- Born: October 20, 1942 New Orleans, Louisiana, United States
- Died: August 14, 2021 (aged 78)
- Occupation: Photographer
- Known for: Photography in "Orléans Embrace with the Secret Gardens of the Vieux Carré"
- Notable work: Orléans Embrace with the Secret Gardens of the Vieux Carré, Galatoire's Cookbook
- Awards: Double gold at the PMA Benjamin Franklin Awards (2007)

= Louis Sahuc =

American photographer (1942–2021)

Louis Sahuc (October 20, 1942 – August 14, 2021) was an American photographer, a lifelong New Orleanian who lived in the French Quarter of New Orleans, Louisiana. Sahuc lived in one of the Pontalba Buildings, facing Jackson Square, an historic park also known as Place d' Armes described by Sahuc as, "a cesspool of bad art, bad music and bad people." Sahuc was a contributor to the nationally released multi-award-winning book Orléans Embrace with the Secret Gardens of the Vieux Carré, a compendium with authors TJ Fisher and Roy F. Guste, Jr.

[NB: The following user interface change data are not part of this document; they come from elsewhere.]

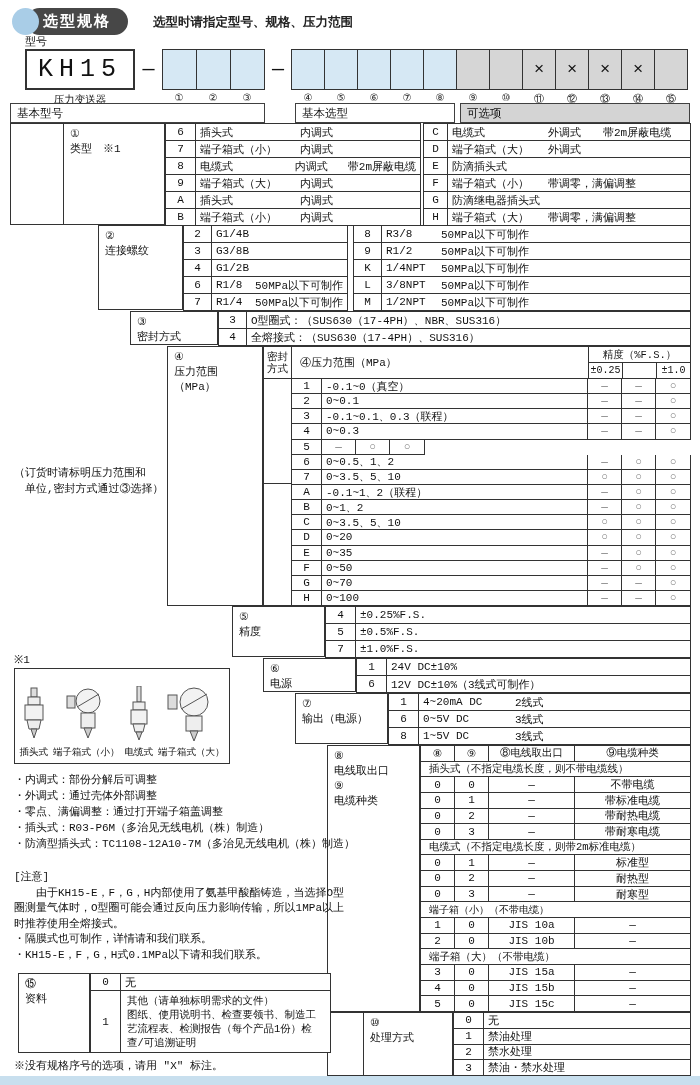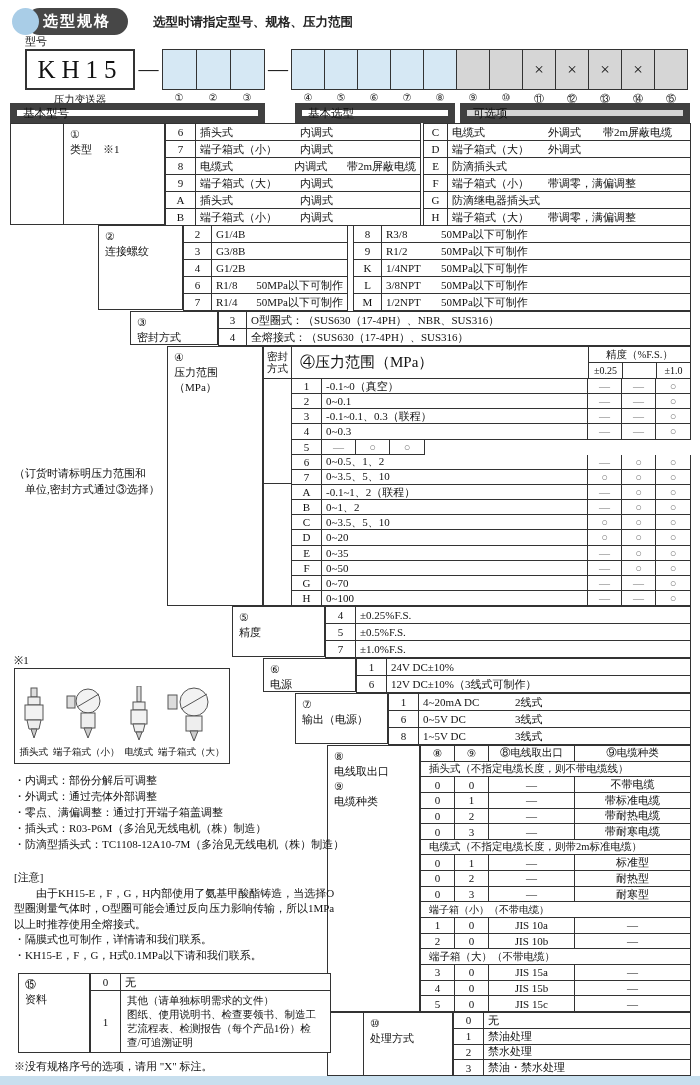--- a/index.html
+++ b/index.html
@@ -1,32 +1,32 @@
 <!DOCTYPE html>
 <html><head>
 <meta charset="utf-8">
 <style>
   html,body{margin:0;padding:0;background:#fff;}
   #page{position:relative;width:700px;height:1085px;background:#fff;overflow:hidden;
-        font-family:Liberation Serif, serif;color:#111;}
+        font-family:Liberation Mono, monospace;color:#111;}
   .abs{position:absolute;box-sizing:border-box;}
   
   .badge{position:absolute;left:26px;top:8px;width:102px;height:27px;background:#474747;border-radius:14px;
          display:flex;align-items:center;justify-content:center;color:#fff;font-weight:bold;font-size:15px;letter-spacing:2px;}
   .badge-circle{position:absolute;left:12px;top:8px;width:27px;height:27px;border-radius:50%;background:#a9cde7;}
   .subtitle{position:absolute;left:153px;top:14px;font-size:12.5px;font-weight:bold;color:#222;}
   
   .mbox{position:absolute;top:49px;height:41px;border:1.5px solid #333;box-sizing:border-box;
         display:flex;align-items:center;justify-content:center;background:#fff;}
   .blue{background:#d6e8f4;}
   .gray{background:#d6d6d6;}
   .dash{position:absolute;top:49px;height:41px;display:flex;align-items:center;justify-content:center;font-size:20px;}
   .digit{position:absolute;top:92px;width:22px;text-align:center;font-size:10px;color:#222;}
   
-  .hdr{position:absolute;top:103px;height:20px;border:7px solid #404040;box-sizing:border-box;background:#fff;
+  .hdr{position:absolute;top:103px;height:20px;border:1px solid #404040;box-sizing:border-box;background:#fff;
        display:flex;align-items:center;padding:0 6px;font-size:11.5px;}
   
   .lbl{position:absolute;border:1px solid #333;background:#fff;box-sizing:border-box;
        font-size:11px;line-height:15px;padding:3px 6px;overflow:hidden;}
   .blk{display:block;}
   
   .grid{position:absolute;border-top:1px solid #333;border-left:1px solid #333;display:flex;flex-direction:column;
         box-sizing:border-box;background:#fff;}
   .r{display:flex;flex:1;min-height:0;}
   .c{border-right:1px solid #333;border-bottom:1px solid #333;box-sizing:border-box;display:flex;align-items:center;
@@ -297,21 +297,21 @@
         <div class="c code blue w28">4</div>
         <div class="c fill">全熔接式：（SUS630（17-4PH）、SUS316）</div>
       </div>
   </div>
 
   <div class="lbl" style="left:167px;top:346px;width:96px;height:260px;">
     <span class="blk">④</span>
     <span class="blk" style="white-space:normal;">压力范围（MPa）</span>
   </div>
   <div class="hcell" style="left:263px;top:346px;width:29px;height:33px;white-space:normal;line-height:12px;padding:0 2px;">密封方式</div>
-  <div class="hcell" style="left:291px;top:346px;width:298px;height:33px;justify-content:flex-start;padding-left:8px;font-size:15px;">④压力范围（MPa）</div>
+  <div class="hcell" style="left:291px;top:346px;width:298px;height:33px;justify-content:flex-start;padding-left:8px;font-size:11px;">④压力范围（MPa）</div>
   <div class="hcell" style="left:588px;top:346px;width:103px;height:17px;">精度（%F.S.）</div>
   <div class="hcell" style="left:588px;top:362px;width:35px;height:17px;font-size:10px;">±0.25</div>
   <div class="hcell" style="left:622px;top:362px;width:35px;height:17px;font-size:10px;margin-top:34px;">±0.5</div>
   <div class="hcell" style="left:656px;top:362px;width:35px;height:17px;font-size:10px;">±1.0</div>
   <div class="hcell" style="left:263px;top:378px;width:29px;height:106px;"></div>
   <div class="hcell" style="left:263px;top:483px;width:29px;height:123px;"></div>
   <div class="grid" style="left:291px;top:378px;width:400px;height:228px;">
     <div class="r">
         <div class="c code blue w30">1</div>
         <div class="c fill">-0.1~0（真空）</div>

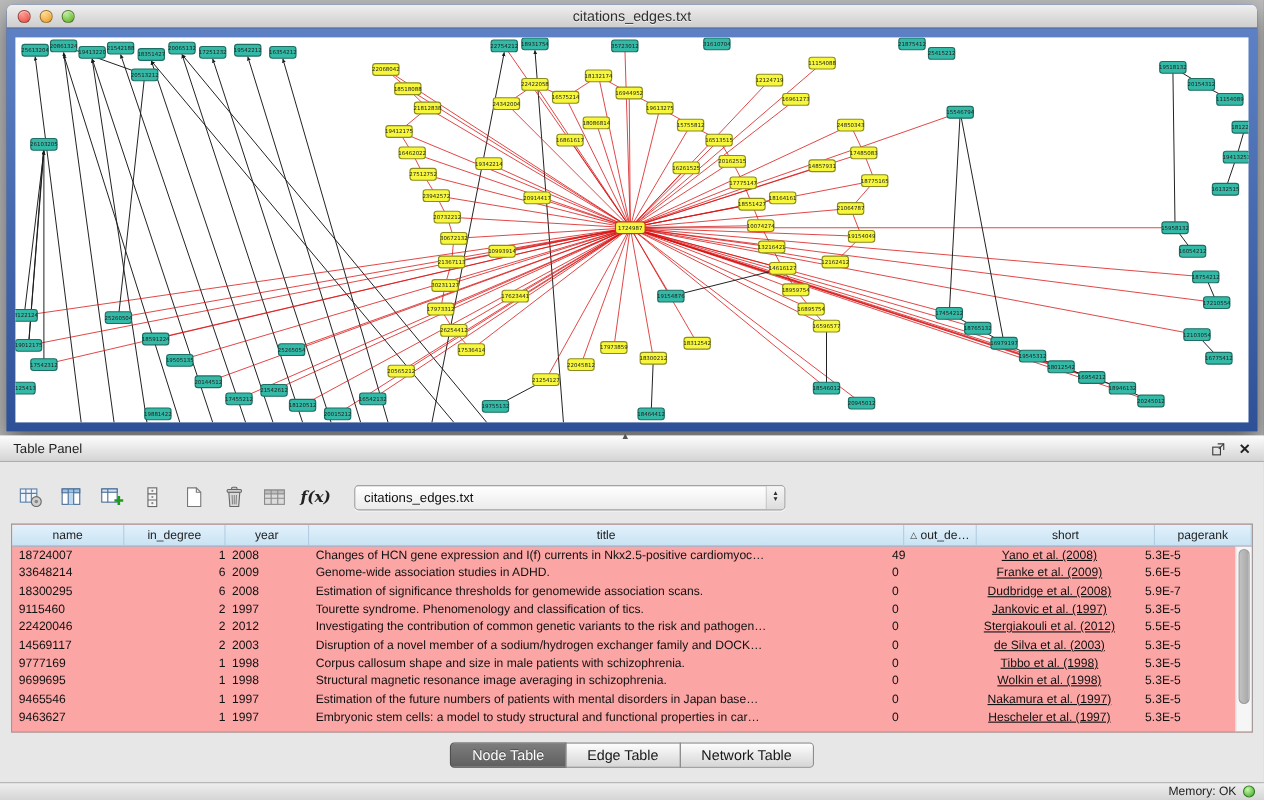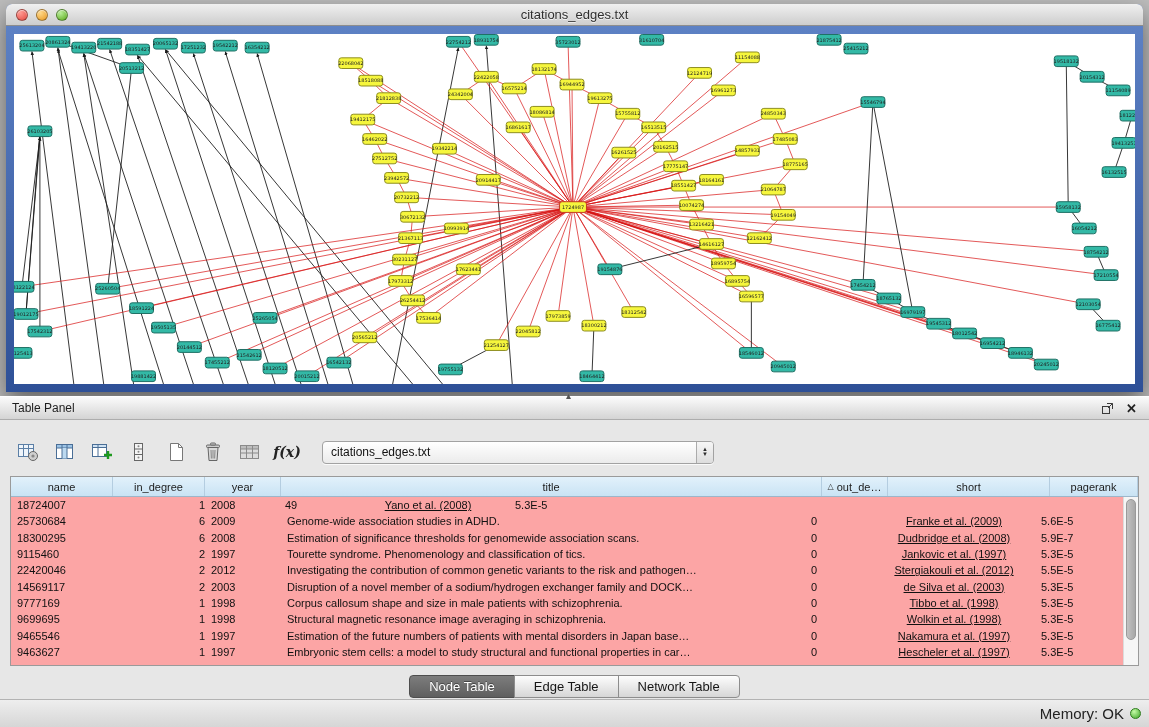--- a/index.html
+++ b/index.html
@@ -139,24 +139,24 @@
     border:1px solid #8d8d8d; margin-left:-1px; cursor:default;
   }
   .tab:first-child { border-radius:4px 0 0 4px; margin-left:0; }
   .tab:last-child  { border-radius:0 4px 4px 0; }
   .tab.selected {
     background:linear-gradient(#7d7d7d,#5f5f5f); color:#ffffff; border-color:#4e4e4e;
     text-shadow:0 -1px 0 rgba(0,0,0,.4);
   }
 
   .statusbar {
-    position:absolute; left:0; bottom:0; width:100%; height:28px;
+    position:absolute; left:0; bottom:0; width:100%; height:16px;
     background:linear-gradient(#eeeeee,#d6d6d6); border-top:1px solid #b3b3b3;
     display:flex; align-items:center; justify-content:flex-end;
-    padding-right:8px; gap:6px; font-size:15px; color:#222;padding-left:17px;
+    padding-right:8px; gap:6px; font-size:11px; color:#222;padding-left:17px;
   }
   .mem-dot {
     width:11px; height:11px; border-radius:50%;
     background:radial-gradient(circle at 35% 30%, #c4fba6, #3da426);
     border:1px solid #2d7c1c;
   }
 </style>
 </head>
 <body>
 
@@ -693,26 +693,27 @@
         </div>
       <div class="hcell w-page">
           <span>pagerank</span>
         </div>
     </div>
     <div class="tbody">
         <div class="trow">
           <div class="tcell w-name">18724007</div>
           <div class="tcell w-indeg">1</div>
           <div class="tcell w-year">2008</div>
+          <div class="tcell w-title">Changes of HCN gene expression and I(f) currents in Nkx2.5-positive cardiomyoc…</div>
           <div class="tcell w-out">49</div>
           <div class="tcell w-short">Yano et al. (2008)</div>
           <div class="tcell w-page">5.3E-5</div>
         </div>
         <div class="trow">
-          <div class="tcell w-name">25730684</div>
+          <div class="tcell w-name">33648214</div>
           <div class="tcell w-indeg">6</div>
           <div class="tcell w-year">2009</div>
           <div class="tcell w-title">Genome-wide association studies in ADHD.</div>
           <div class="tcell w-out">0</div>
           <div class="tcell w-short">Franke et al. (2009)</div>
           <div class="tcell w-page">5.6E-5</div>
         </div>
         <div class="trow">
           <div class="tcell w-name">18300295</div>
           <div class="tcell w-indeg">6</div>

The narrative and pictorial book garnered double gold at the prestigious Publishers Marketing Association PMA Benjamin Franklin Awards 2007 for "The Best New Voice Nonfiction" and "The Bill Fisher Award for Best First Book Nonfiction". Sahuc's photography is also featured in Galatoire's Cookbook. Sahuc spent much of his storied career capturing what is unique about his hometown – the architecture, misty mornings and people. Black and White Photography Magazine lauded Sahuc as a master of romantic impressionist photography.